Work to be completed |
In the listing that follows, the lines starting at the one containing "margin-top: 3px ->" and ending at the one containing "background: #c2410c ->" are to be returned exactly, both boundary lines included, and no others.

Excerpted data |
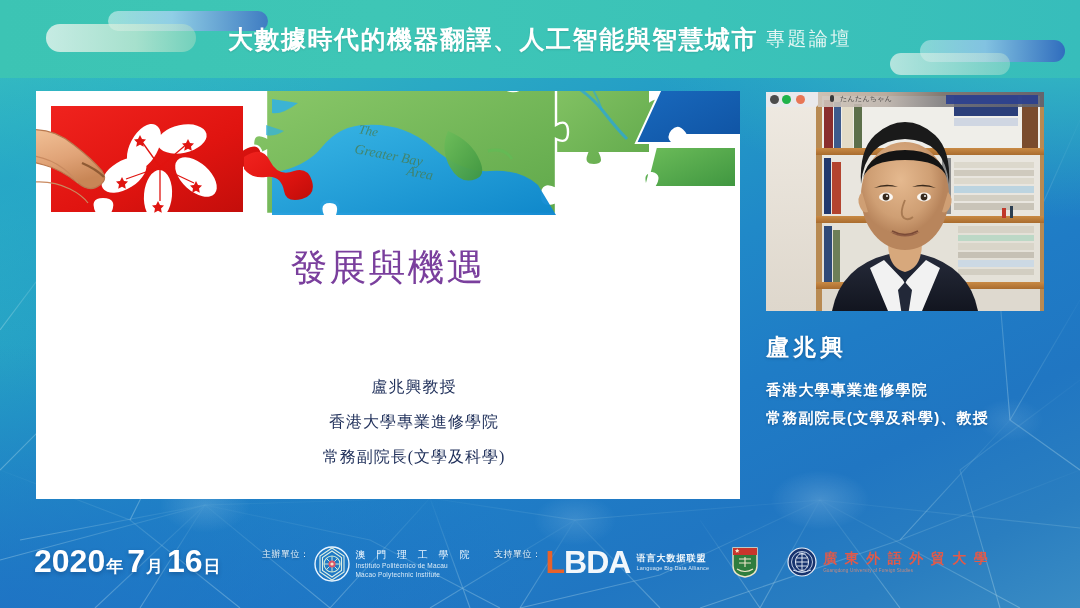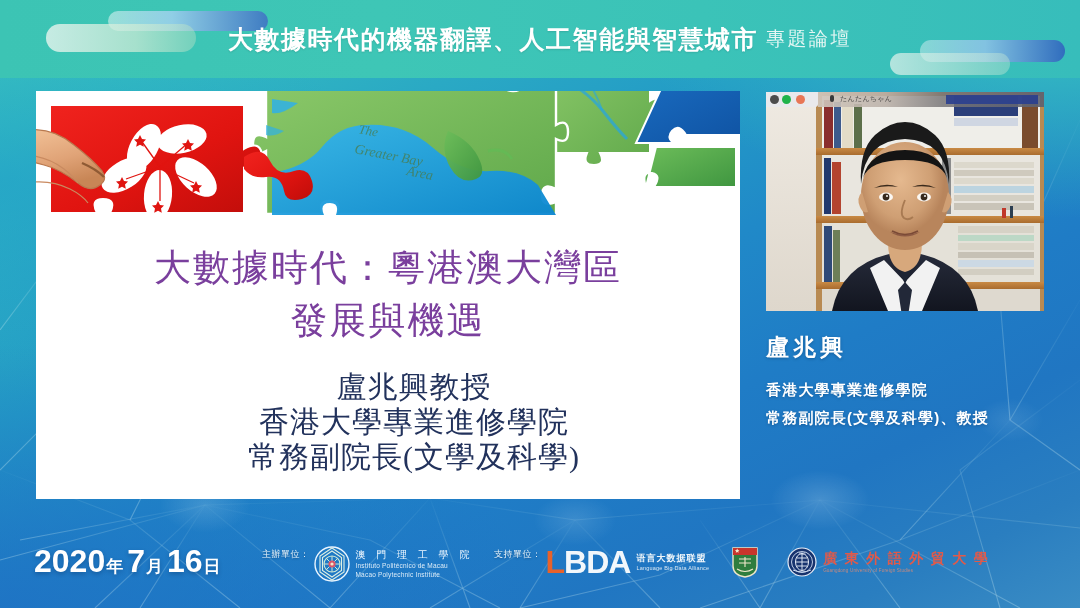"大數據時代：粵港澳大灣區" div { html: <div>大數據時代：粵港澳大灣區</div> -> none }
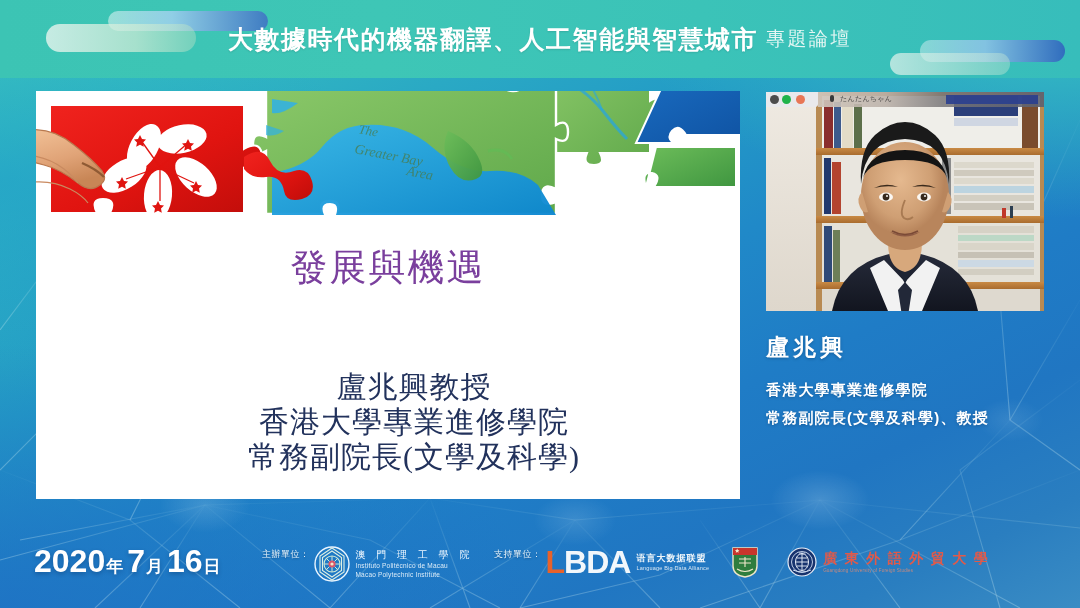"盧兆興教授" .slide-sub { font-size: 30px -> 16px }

--

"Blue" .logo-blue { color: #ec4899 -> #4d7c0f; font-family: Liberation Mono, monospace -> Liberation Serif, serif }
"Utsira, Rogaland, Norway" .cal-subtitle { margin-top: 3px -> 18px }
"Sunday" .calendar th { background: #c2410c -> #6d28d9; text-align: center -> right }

Answer section |
"Utsira, Rogaland, Norway" .cal-subtitle { margin-top: 3px -> 18px }
"Sunday" .calendar th { background: #c2410c -> #6d28d9; text-align: center -> right }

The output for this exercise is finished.